The plot is near the sea (about 250 feet away from the seashore), sandy in nature and suitable for growing only coconut and casuarina trees. With the area developing as an IT corridor and land prices zooming, his land was sought for a prime price.
“I became interested in converting my land into a regular income generation unit rather than selling it after reading a series of articles on success stories of small farmers.”
Land made ready
Giving details about how the land was made ready, he said, a concrete wall was first constructed around the land and the soil dug up. A plastic sheet was lined inside the pit and a lorry load of clay was dumped on top of the plastic sheet.
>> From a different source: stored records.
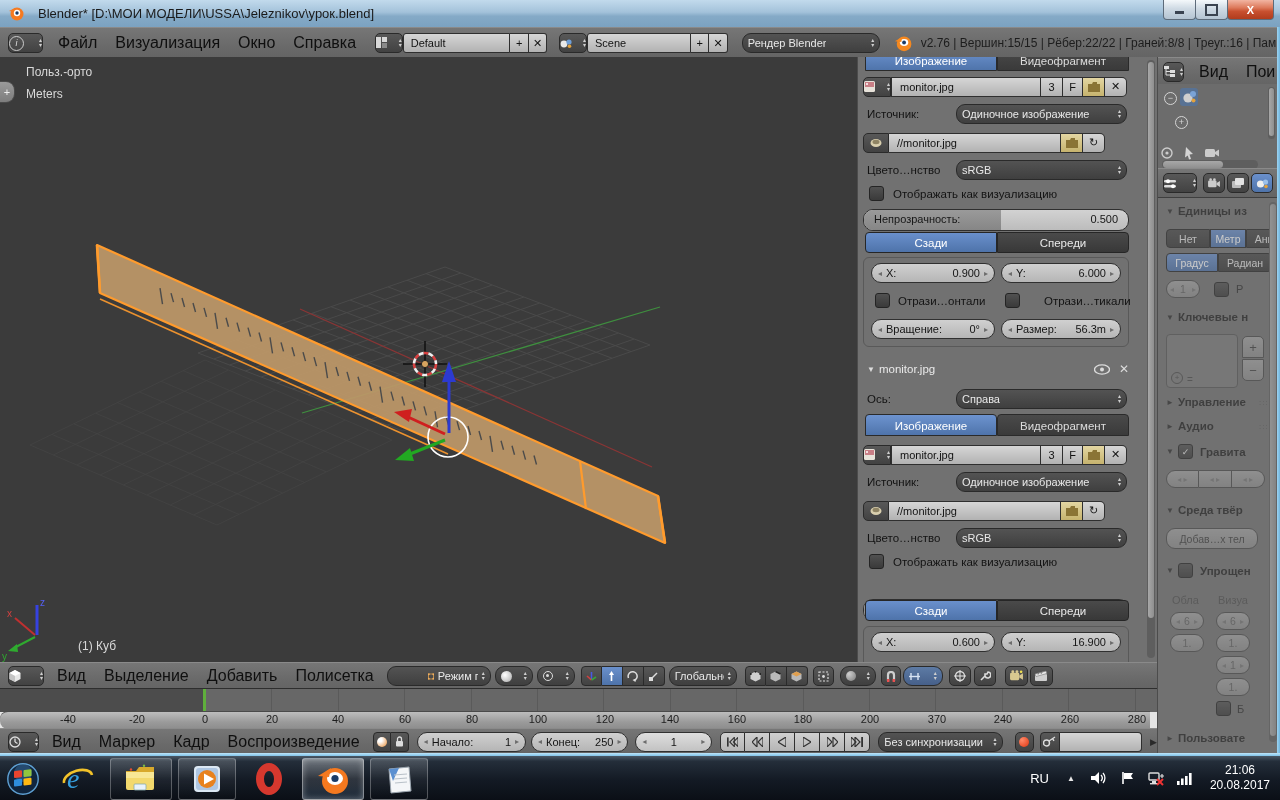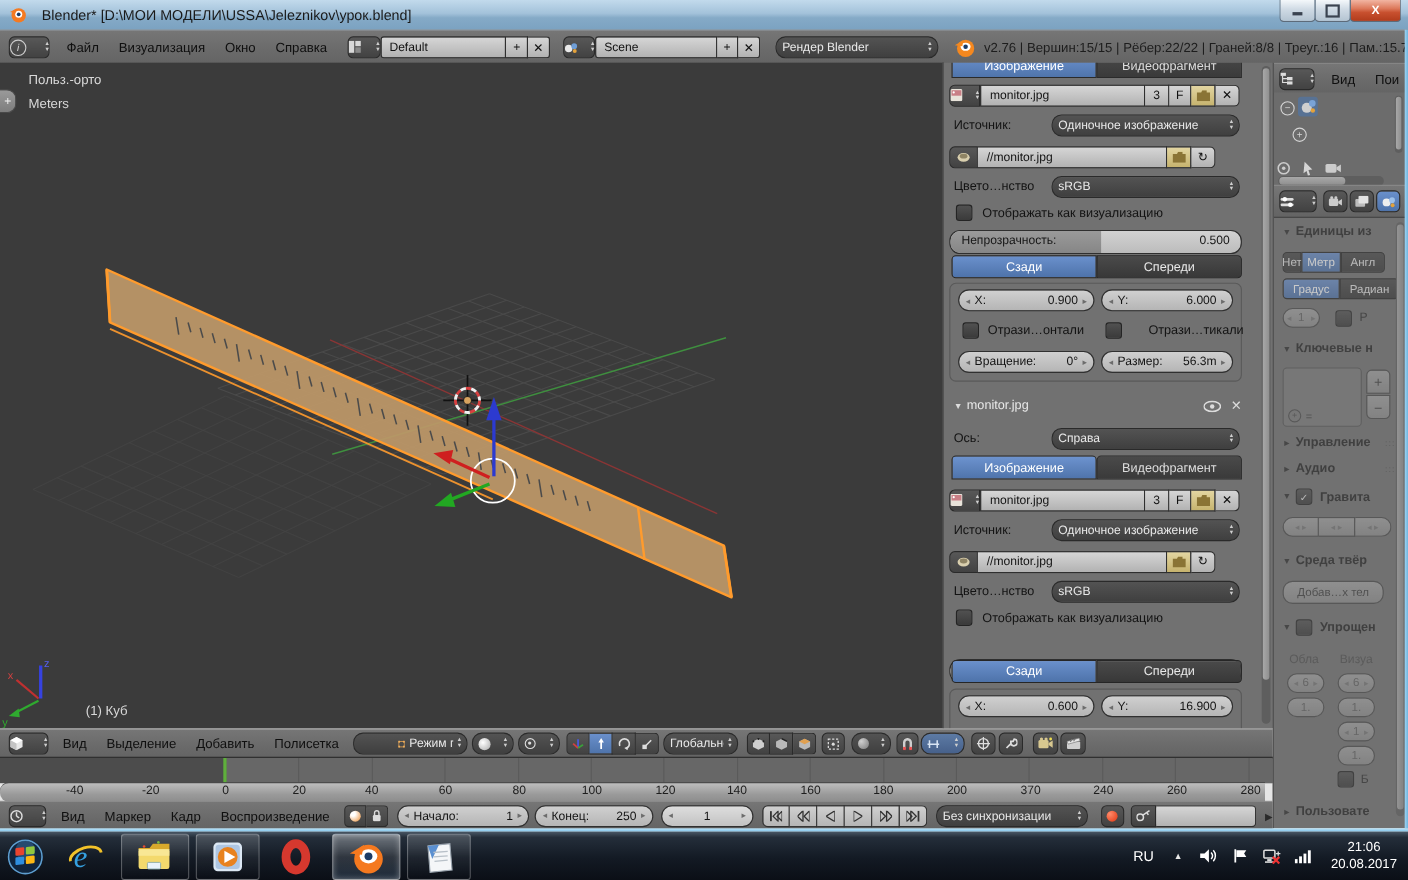--- a/index.html
+++ b/index.html
@@ -22,7 +22,7 @@
   .glyph-max{width:9px;height:8px;border:2px solid #3a4350;}
   
   .hdr{background:linear-gradient(#767676,#6a6a6a 60%,#646464);border-top:1px solid #8a8a8a;border-bottom:1px solid #3f3f3f;}
-  .menu{color:#0f0f0f;font-size:12px;padding:0 9px;white-space:nowrap;}
+  .menu{color:#0f0f0f;font-size:16px;padding:0 9px;white-space:nowrap;}
   .dd{background:linear-gradient(#535353,#3f3f3f);border:1px solid #2a2a2a;border-radius:9px;
       color:#e8e8e8;font-size:11px;display:flex;align-items:center;padding:0 5px;height:20px;box-sizing:border-box;}
   .dd .lbl{white-space:nowrap;overflow:hidden;}

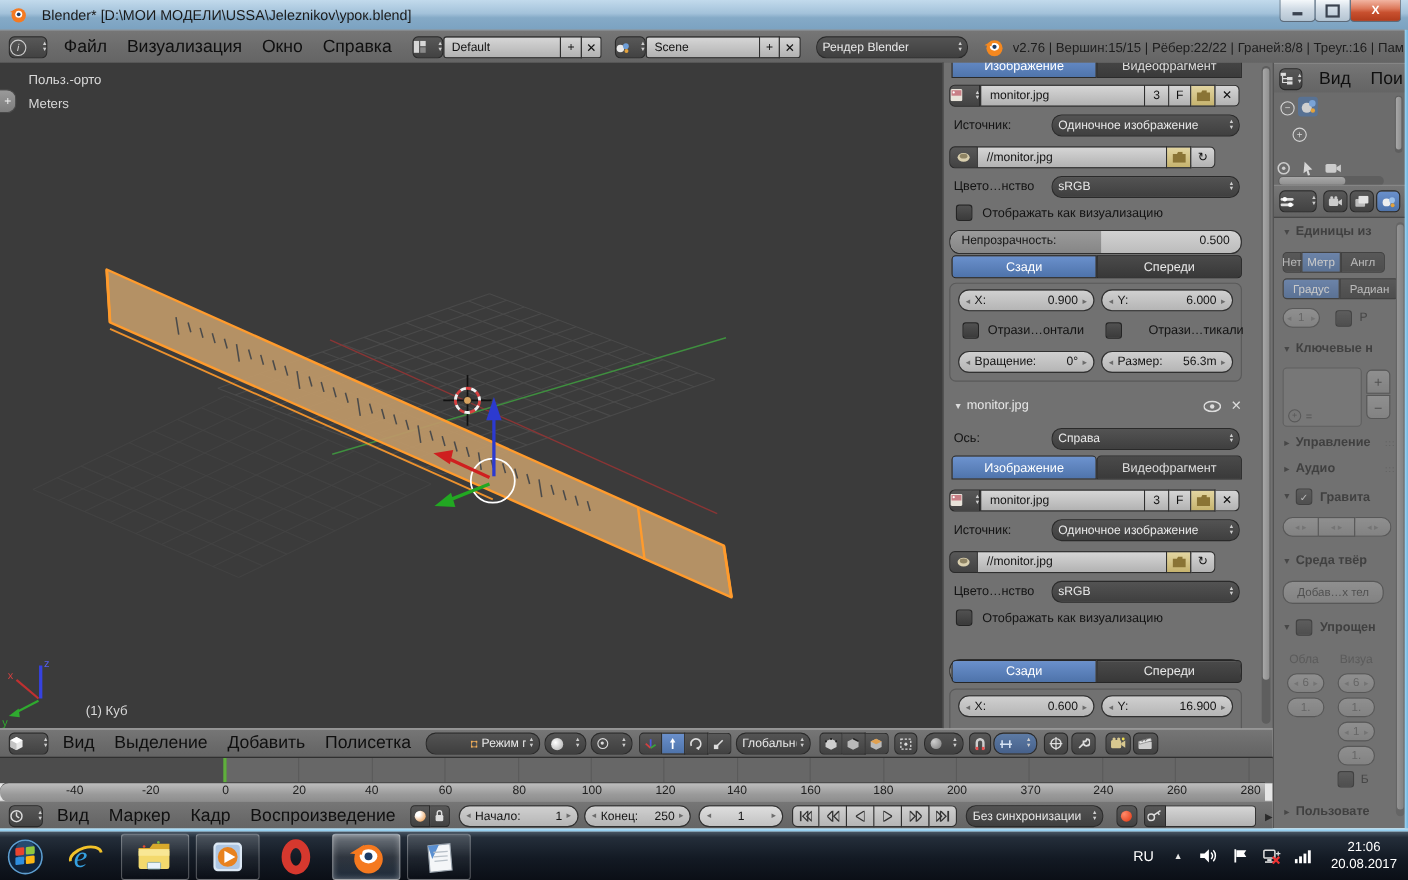--- a/index.html
+++ b/index.html
@@ -654,7 +654,7 @@
         <span class="sect">Единицы из</span>
       </div>
       <div class="abs flex" style="left:8px;top:33px;">
-        <div class="rbtn" style="width:17px;border-radius:4px 0 0 4px;">
+        <div class="rbtn" style="width:44px;border-radius:4px 0 0 4px;">
             <span>Нет</span>
           </div>
         <div class="rbtn blue" style="width:36px;">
Dry paddy straw was placed over the clay and about 150 kg of sawdust was sprinkled over the dried straw.
About five lorry loads of red soil and farm yard manure were applied over the sawdust. About 16 furrows were made, and about 5kg of neem cake and 3 kg of vermicompost was sprinkled over them and raked well.
Vegetable seeds such as those of brinjal and greens were mixed with some farm yard manure and sprinkled over the furrows and watered regularly.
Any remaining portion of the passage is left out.